All good news for a Mum who is about to start baby led weaning and isn’t too keen on the Annabel Karmel ‘all sugar, all the time’ approach to feeding baby.  (I may feel differently after steamed broccoli has been rejected for the 50th time, and I promise, I’ll admit it if that’s the case.)

I should also say that I was really pleased to see packs of Bambino Mio cloth nappies for sale there today.  At our house we use cloth nappies (resorting to biodegradable disposables for outings, travel and nighttime only) and although we don’t use Bambino Mio, I’m pleased that they’re becoming more mainstream and accessible to people on a budget.  (Lets face it, the Old Kent Road isn’t the cheapest property on the Monopoly board for no reason).
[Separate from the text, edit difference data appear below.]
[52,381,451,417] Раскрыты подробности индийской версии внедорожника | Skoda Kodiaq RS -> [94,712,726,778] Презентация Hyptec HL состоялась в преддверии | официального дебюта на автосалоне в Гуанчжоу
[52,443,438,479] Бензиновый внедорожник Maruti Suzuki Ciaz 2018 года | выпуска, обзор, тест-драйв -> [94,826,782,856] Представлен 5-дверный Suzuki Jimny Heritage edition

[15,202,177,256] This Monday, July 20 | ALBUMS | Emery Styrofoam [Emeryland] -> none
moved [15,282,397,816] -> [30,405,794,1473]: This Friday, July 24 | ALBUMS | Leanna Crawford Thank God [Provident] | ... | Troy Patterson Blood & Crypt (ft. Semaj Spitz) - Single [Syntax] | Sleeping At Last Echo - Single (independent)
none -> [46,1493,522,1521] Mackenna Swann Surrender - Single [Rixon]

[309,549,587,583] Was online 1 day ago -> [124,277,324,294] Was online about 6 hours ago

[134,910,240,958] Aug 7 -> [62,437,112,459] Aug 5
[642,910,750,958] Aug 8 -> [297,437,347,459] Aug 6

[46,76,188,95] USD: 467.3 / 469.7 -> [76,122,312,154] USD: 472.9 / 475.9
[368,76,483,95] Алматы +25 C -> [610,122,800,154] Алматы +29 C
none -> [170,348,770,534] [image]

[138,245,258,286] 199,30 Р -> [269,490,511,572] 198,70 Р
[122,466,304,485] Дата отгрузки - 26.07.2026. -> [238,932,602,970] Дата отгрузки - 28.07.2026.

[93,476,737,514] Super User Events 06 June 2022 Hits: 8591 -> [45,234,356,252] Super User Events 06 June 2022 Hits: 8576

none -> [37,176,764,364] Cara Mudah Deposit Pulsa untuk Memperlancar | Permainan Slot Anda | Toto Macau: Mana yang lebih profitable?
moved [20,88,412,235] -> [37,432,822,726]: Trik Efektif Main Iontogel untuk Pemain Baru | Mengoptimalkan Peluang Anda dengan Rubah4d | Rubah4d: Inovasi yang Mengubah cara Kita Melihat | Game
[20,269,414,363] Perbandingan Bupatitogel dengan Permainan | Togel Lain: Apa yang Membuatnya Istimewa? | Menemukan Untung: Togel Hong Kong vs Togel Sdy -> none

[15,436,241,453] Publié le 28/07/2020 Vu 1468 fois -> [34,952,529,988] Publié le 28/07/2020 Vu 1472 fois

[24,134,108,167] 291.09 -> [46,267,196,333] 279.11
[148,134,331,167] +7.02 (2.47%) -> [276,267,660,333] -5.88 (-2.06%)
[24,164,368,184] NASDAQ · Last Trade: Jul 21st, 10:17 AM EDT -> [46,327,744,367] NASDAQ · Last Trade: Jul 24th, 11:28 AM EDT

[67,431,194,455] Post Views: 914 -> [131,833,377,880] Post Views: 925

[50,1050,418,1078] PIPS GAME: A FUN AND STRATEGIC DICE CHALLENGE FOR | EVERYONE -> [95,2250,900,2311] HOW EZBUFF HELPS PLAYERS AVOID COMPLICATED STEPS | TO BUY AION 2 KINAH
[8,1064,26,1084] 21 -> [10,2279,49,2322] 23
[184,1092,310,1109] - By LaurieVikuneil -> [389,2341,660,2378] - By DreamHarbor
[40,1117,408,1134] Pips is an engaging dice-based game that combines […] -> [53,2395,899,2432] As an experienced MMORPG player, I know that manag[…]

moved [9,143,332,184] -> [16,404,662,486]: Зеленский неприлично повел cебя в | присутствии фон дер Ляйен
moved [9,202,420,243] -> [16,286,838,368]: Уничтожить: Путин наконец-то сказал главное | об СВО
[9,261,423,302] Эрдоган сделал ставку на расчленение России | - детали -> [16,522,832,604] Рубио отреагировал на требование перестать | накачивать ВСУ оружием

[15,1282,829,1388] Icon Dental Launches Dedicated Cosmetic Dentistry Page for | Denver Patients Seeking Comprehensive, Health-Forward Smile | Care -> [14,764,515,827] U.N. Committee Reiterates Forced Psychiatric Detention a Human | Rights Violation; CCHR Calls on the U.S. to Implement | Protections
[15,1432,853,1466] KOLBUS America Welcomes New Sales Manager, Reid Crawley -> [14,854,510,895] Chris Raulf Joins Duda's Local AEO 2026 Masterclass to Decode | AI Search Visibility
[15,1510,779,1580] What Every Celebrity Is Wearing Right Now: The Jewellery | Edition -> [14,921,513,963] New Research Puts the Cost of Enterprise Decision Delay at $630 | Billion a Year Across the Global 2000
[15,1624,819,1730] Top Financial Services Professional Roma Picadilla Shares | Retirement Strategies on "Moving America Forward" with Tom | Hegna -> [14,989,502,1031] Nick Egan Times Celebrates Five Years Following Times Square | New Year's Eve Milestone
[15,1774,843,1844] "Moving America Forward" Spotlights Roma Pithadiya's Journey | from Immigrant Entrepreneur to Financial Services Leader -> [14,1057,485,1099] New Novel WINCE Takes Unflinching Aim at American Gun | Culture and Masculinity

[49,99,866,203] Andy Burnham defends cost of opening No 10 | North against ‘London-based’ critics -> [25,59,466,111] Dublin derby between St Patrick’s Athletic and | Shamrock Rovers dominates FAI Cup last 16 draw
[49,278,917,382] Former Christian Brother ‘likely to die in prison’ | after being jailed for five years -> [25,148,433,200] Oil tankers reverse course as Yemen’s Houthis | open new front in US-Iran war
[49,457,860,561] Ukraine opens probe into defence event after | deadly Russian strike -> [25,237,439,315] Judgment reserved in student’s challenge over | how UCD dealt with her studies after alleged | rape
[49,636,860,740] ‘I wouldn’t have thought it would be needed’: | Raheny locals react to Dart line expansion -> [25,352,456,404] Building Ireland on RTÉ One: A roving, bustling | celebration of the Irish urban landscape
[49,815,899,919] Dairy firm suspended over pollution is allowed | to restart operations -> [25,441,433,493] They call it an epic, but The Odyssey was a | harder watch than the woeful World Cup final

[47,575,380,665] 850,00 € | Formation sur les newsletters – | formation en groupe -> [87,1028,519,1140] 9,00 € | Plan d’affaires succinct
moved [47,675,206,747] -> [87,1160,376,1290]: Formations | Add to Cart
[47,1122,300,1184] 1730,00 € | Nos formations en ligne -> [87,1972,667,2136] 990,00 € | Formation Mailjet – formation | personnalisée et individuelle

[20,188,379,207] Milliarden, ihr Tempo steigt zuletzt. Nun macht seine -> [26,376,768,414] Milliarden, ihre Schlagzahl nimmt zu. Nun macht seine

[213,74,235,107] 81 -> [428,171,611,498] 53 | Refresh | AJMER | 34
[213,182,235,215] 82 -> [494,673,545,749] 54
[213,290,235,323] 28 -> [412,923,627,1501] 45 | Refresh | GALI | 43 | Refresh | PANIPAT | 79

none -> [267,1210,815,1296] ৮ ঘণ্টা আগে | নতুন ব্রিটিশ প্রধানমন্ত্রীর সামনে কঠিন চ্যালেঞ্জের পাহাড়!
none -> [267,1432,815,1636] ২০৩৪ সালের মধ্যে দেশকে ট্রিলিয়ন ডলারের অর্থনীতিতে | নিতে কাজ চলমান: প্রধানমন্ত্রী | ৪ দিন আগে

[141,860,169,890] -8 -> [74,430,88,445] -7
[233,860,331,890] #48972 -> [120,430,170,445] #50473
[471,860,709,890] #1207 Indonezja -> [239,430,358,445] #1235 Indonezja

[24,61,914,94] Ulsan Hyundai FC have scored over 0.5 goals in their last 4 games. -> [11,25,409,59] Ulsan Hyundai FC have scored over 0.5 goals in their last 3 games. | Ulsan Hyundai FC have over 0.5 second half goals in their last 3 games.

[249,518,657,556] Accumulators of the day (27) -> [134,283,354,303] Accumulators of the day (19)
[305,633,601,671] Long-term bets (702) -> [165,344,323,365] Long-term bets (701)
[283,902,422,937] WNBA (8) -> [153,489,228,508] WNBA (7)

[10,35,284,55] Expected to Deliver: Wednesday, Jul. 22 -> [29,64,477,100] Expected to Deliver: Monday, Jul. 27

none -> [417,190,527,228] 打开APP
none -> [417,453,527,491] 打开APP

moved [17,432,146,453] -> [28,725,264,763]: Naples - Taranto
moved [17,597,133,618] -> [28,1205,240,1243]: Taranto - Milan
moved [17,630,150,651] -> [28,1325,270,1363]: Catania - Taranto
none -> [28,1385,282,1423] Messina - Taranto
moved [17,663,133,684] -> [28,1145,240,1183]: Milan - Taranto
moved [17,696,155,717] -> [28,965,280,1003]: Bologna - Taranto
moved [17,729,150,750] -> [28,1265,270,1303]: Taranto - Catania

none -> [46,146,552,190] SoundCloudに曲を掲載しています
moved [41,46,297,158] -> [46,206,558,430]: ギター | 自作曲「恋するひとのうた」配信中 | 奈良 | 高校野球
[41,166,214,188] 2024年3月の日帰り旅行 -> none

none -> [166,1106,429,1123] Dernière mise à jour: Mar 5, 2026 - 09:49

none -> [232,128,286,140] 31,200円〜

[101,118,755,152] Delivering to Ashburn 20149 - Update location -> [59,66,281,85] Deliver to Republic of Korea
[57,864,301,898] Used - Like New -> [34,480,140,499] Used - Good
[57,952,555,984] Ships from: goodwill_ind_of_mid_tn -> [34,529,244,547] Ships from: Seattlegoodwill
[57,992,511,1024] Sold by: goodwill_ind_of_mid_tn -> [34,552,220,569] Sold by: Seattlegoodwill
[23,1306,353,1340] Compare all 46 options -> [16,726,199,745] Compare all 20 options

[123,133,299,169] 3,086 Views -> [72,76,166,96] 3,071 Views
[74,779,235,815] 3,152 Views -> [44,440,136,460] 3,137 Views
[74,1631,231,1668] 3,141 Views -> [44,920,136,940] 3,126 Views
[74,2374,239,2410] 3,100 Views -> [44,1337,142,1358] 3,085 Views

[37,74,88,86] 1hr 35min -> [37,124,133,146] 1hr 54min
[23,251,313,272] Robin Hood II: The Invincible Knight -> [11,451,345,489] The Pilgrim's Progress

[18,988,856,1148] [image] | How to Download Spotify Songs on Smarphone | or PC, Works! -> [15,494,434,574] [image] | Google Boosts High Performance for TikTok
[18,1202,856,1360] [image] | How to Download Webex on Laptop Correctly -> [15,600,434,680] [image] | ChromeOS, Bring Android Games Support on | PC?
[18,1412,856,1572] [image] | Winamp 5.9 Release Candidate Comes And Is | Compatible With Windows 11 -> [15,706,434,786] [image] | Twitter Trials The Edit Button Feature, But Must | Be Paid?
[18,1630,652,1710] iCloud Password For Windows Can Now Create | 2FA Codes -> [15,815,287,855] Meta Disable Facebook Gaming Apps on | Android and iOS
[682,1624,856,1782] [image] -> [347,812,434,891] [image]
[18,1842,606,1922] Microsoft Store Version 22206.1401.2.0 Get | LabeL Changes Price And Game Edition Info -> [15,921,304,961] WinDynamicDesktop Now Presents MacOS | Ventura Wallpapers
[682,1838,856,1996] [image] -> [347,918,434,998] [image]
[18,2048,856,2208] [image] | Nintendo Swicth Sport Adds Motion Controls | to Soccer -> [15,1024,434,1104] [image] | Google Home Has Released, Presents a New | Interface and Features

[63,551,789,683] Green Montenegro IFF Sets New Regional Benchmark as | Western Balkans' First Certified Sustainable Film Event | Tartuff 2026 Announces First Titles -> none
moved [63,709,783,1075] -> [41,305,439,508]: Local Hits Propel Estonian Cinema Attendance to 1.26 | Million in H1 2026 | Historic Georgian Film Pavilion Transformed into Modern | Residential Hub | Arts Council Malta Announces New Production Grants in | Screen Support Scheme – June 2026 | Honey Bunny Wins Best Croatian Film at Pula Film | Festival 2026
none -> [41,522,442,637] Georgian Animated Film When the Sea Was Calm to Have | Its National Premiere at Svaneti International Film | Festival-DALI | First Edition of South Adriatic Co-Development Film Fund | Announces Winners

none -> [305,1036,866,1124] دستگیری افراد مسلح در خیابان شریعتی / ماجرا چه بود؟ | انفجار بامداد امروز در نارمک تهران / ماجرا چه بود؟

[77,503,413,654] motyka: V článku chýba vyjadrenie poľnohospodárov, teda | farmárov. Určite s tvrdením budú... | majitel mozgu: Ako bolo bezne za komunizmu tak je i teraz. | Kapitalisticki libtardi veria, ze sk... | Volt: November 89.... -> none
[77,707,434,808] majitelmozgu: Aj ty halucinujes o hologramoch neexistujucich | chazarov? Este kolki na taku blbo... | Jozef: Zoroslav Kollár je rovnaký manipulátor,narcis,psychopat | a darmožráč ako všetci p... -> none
So, overall, it was a good shopping trip.  We have a travel cot, so we won’t have to make our baby sleep in a milk crate or dog pen when we go on holiday to Cornwall, later this summer.  We’ve got some adorable elephant themed giant muslins, at 1/5th of the price of the ones at Jojo Maman Bebe.  And best of all, the baby fell asleep in the car on the way home, so after transferring her to the nursery when we got home, I’ve had the whole morning to myself!